They say nothing is certain in life except death and taxes. Well, for the owners of Dyer Mountain, the proposed four-season resort near Westwood, the taxman cometh, and the death of the project soon may be near, too.
Richard Egan, Lassen County’s treasurer/tax collector, said the owners of the property missed the June 30 deadline to set up a payment plan for nearly $3.3 million in back taxes and interest due to the county. The property owners discussed setting up a payment plan with the county prior to the deadline, Egan said, but it would have cost them about $950,000 to set up a payment plan. They did not.
“Had they set up a payment plan, we wouldn’t sell it,” Egan said. “But since they didn’t, now it’s all or nothing.”

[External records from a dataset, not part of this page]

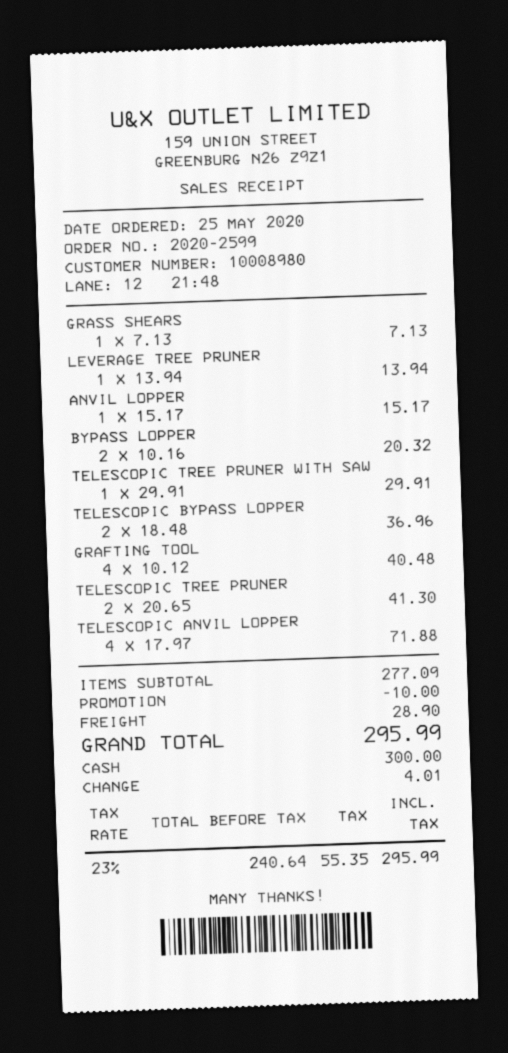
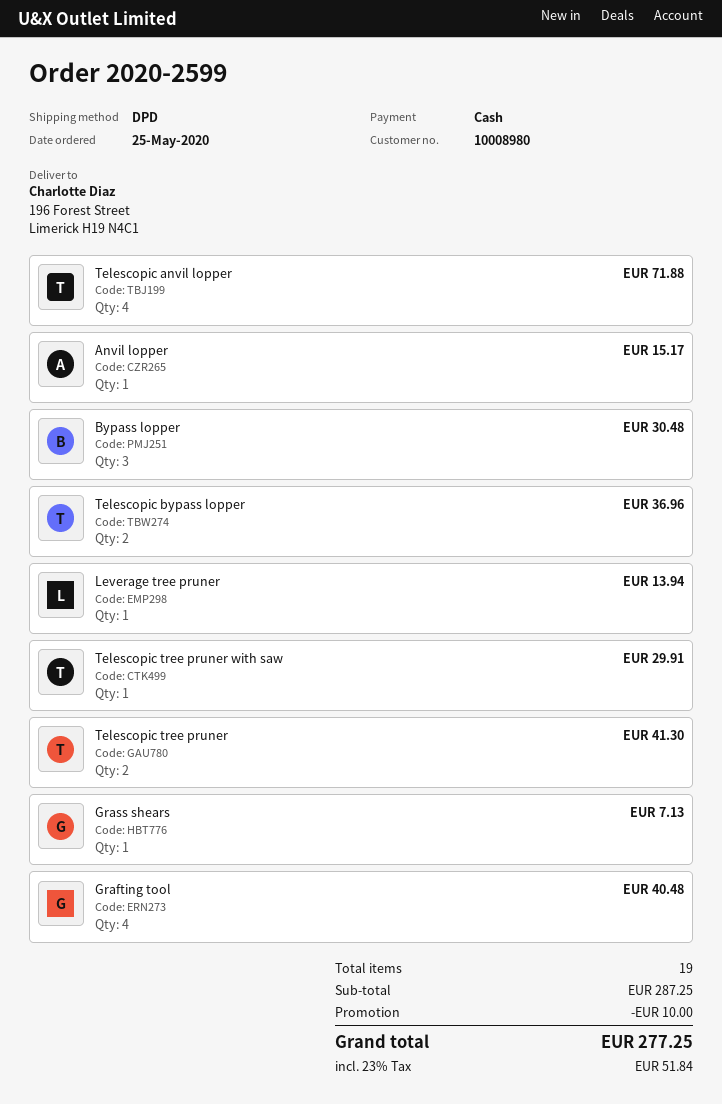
BYPASS LOPPER: 2 for 20.32 -> 3 for 30.48
subtotal: 277.09 -> 287.25
shipping: 28.90 -> none
tax: 23% = 55.35 -> 23% = 51.84
total: 295.99 -> 277.25

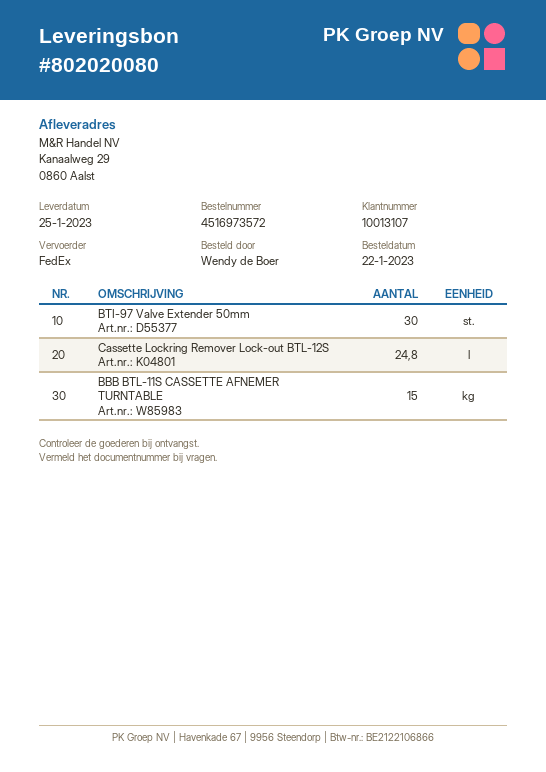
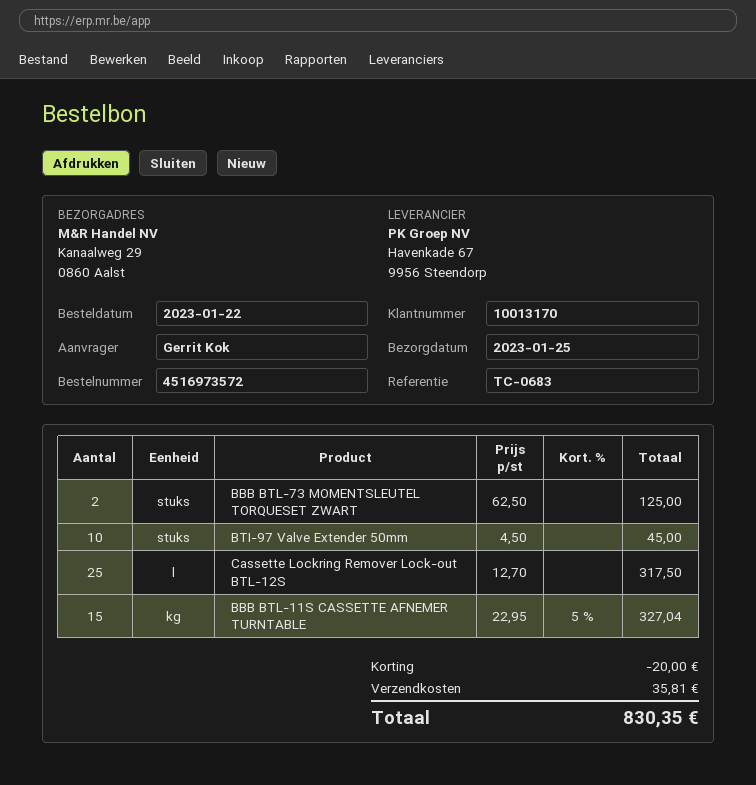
customer number: 10013107 -> 10013170
ordered by: Wendy de Boer -> Gerrit Kok
BTI-97 Valve Extender 50mm: 30 -> 10
Cassette Lockring Remover Lock-out BTL-12S: 24.8 -> 25
BBB BTL-73 MOMENTSLEUTEL TORQUESET ZWART: none -> 2

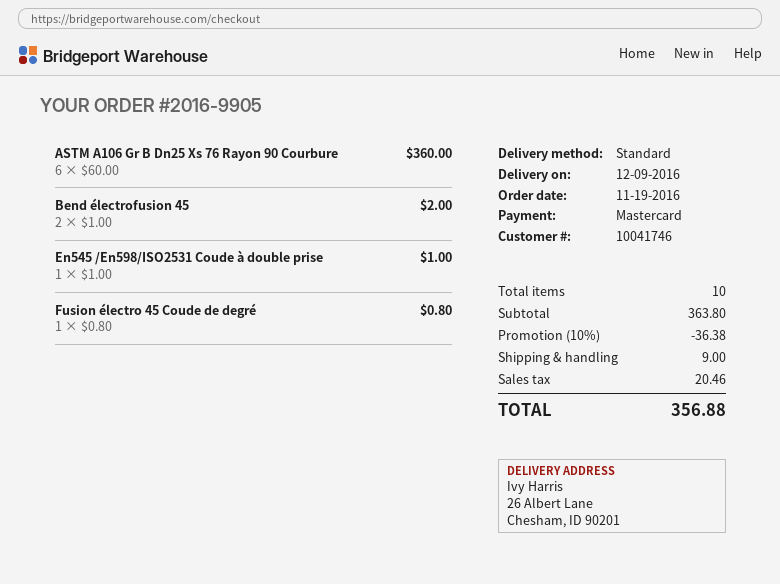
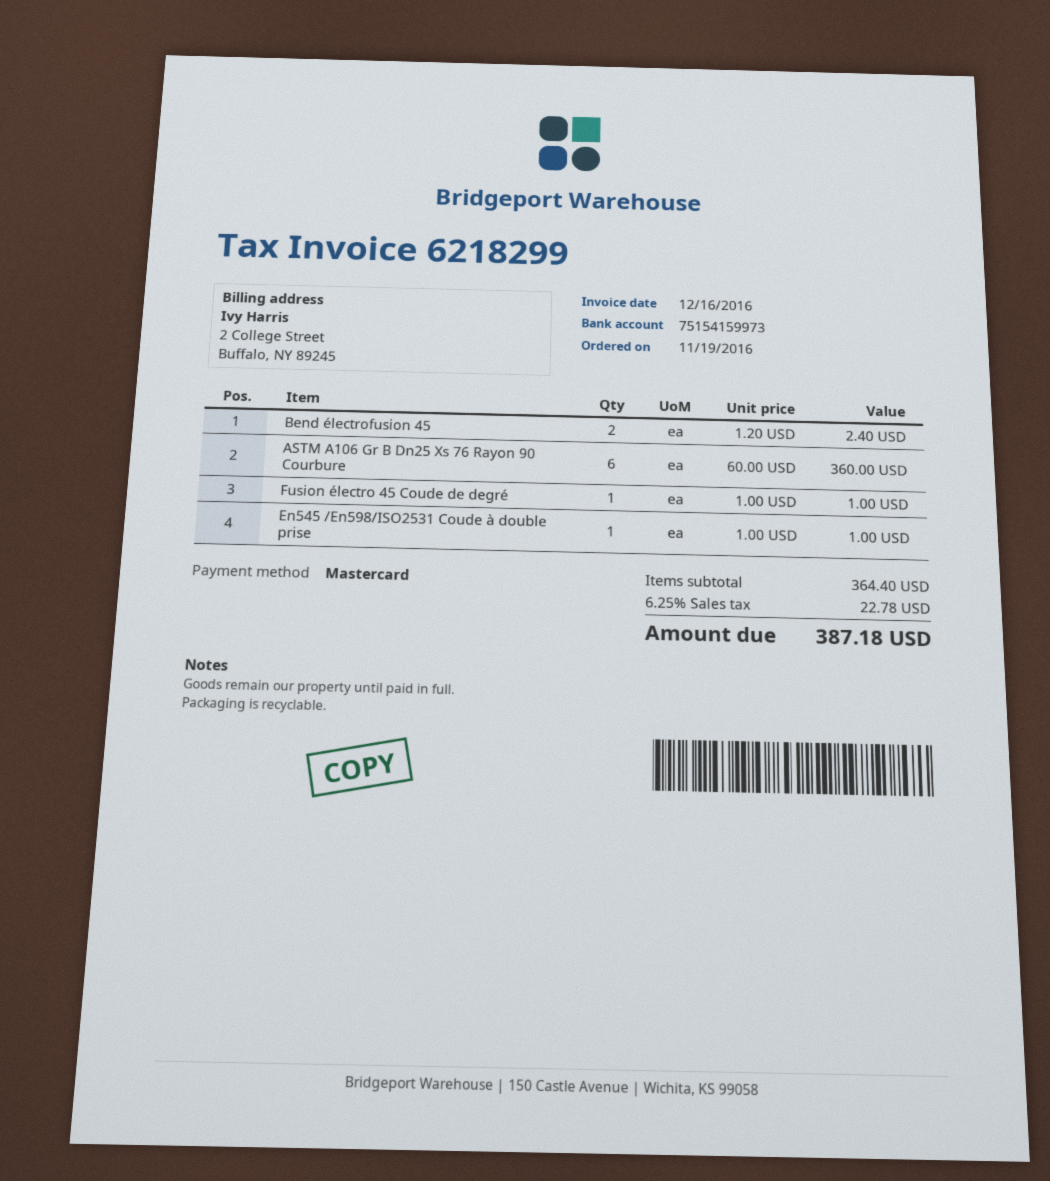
Bend électrofusion 45: 2 x 1.00 = 2.00 -> 2 x 1.20 = 2.40
Fusion électro 45 Coude de degré: 1 x 0.80 = 0.80 -> 1 x 1.00 = 1.00
subtotal: 363.80 -> 364.40
discount: 10% = 36.38 -> none
shipping: 9.00 -> none
tax: 20.46 -> 22.78
total: 356.88 -> 387.18

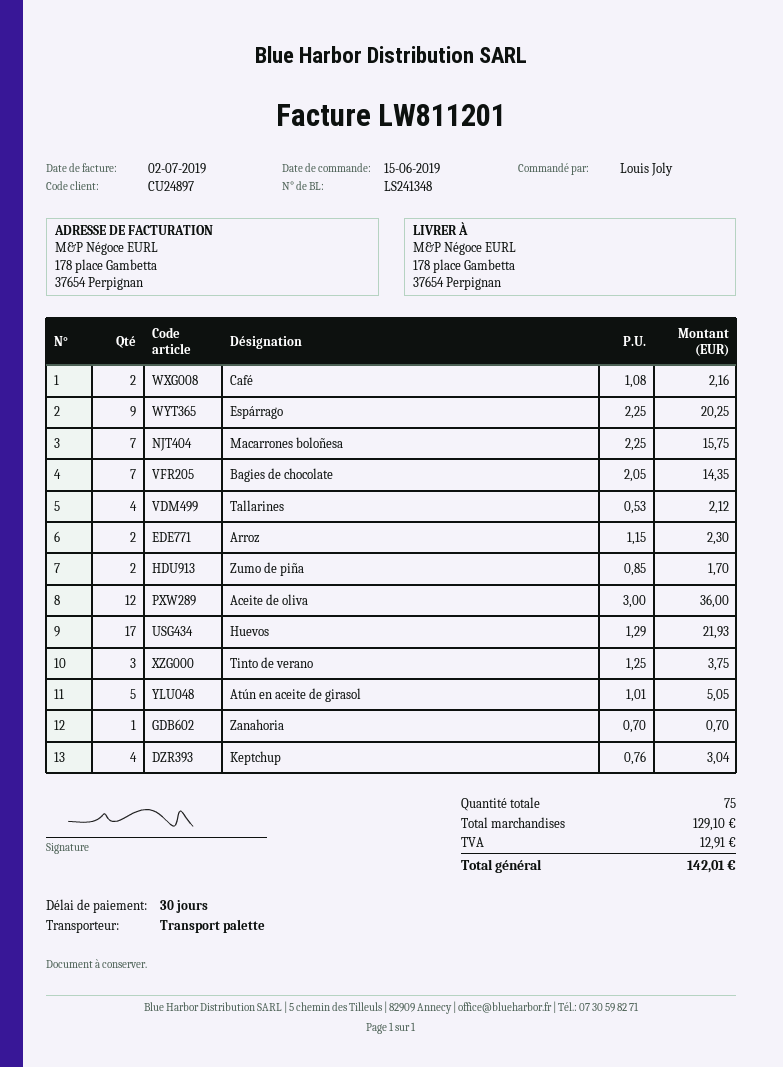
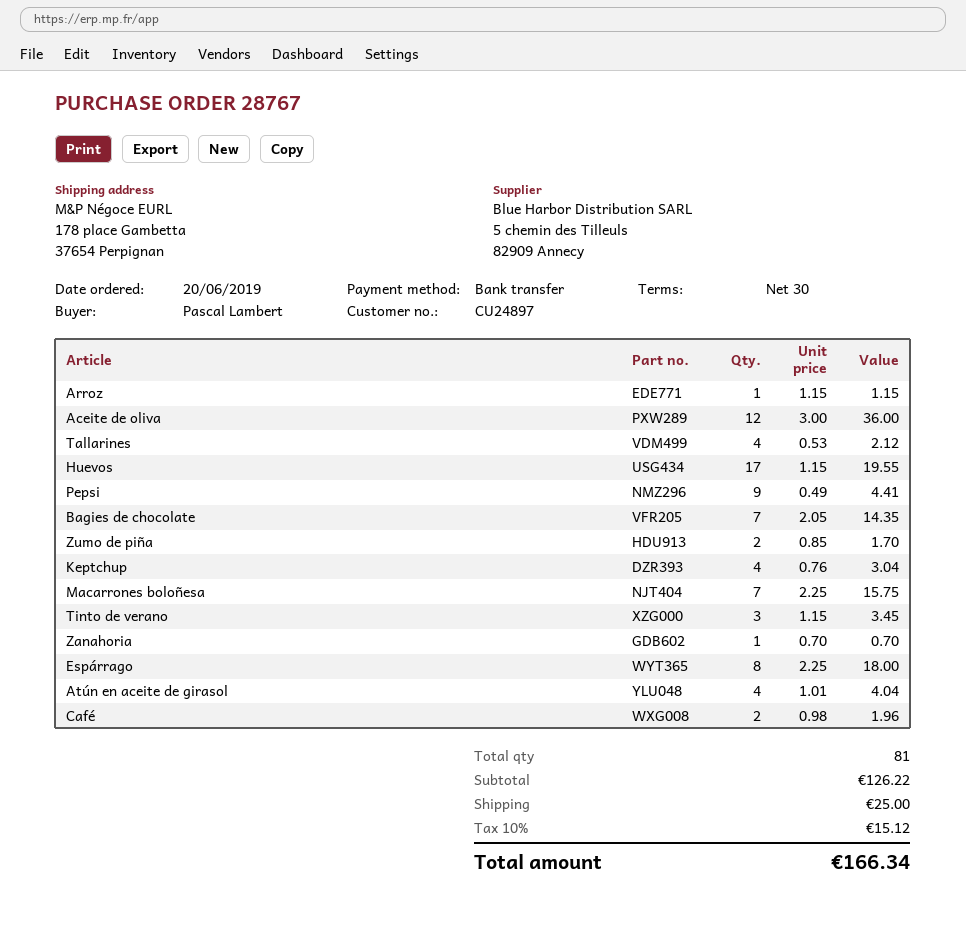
order date: 2019-06-15 -> 2019-06-20
ordered by: Louis Joly -> Pascal Lambert
Café: 2 x 1.08 = 2.16 -> 2 x 0.98 = 1.96
Espárrago: 9 x 2.25 = 20.25 -> 8 x 2.25 = 18.00
Arroz: 2 x 1.15 = 2.30 -> 1 x 1.15 = 1.15
Huevos: 17 x 1.29 = 21.93 -> 17 x 1.15 = 19.55
Tinto de verano: 3 x 1.25 = 3.75 -> 3 x 1.15 = 3.45
Atún en aceite de girasol: 5 x 1.01 = 5.05 -> 4 x 1.01 = 4.04
Pepsi: none -> 9 x 0.49 = 4.41
total quantity: 75 -> 81
subtotal: 129.10 -> 126.22
shipping: none -> 25.00
tax: 12.91 -> 15.12
total: 142.01 -> 166.34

The company’s only remaining option to redeem the property from a tax sale is to pay the total amount due by 5 p.m. the day before the tax sale is scheduled or sell the property to someone else who will redeem the property prior to the sale. In the meantime, the interest on the past due balance continues to accrue at 18.5 percent per annum.
Egan said the county will prepare a notice of impending power to sell, a document that will give the county the authority to sell the property to settle the back-tax debt.
Normally, Egan said he would record the document and then go to the board around December for authorization to sell the property the following spring — usually in May.
“With Dyer Mountain, I’m thinking of accelerating that as much as I can and perhaps doing it (selling the property) in the winter,” Egan said. “There are still timeframes I need to go through as far as notice and that sort of thing and board approval, but it could sell as early as this winter.”
Egan said there have been “a lot of rumbles” about potential buyers of the property, “but we haven’t seen anything official on that.”
According to Egan, “the pressure is on for them (the owners) to sell it” before the county tax sale and some parties interested in purchasing the property from the owners have reportedly been looking at it.
Egan said in addition to the back taxes and interest and the interest continuing to accrue, the county also will be able to recover all of its costs associated with the sale as the process moves forward.
Should the owners find a buyer, they would have to pay the whole delinquency off, Egan said.
The fate of the four-season resort remains uncertain, and some county insiders say it may be possible for the new owners to assume the development agreement and continue with the project.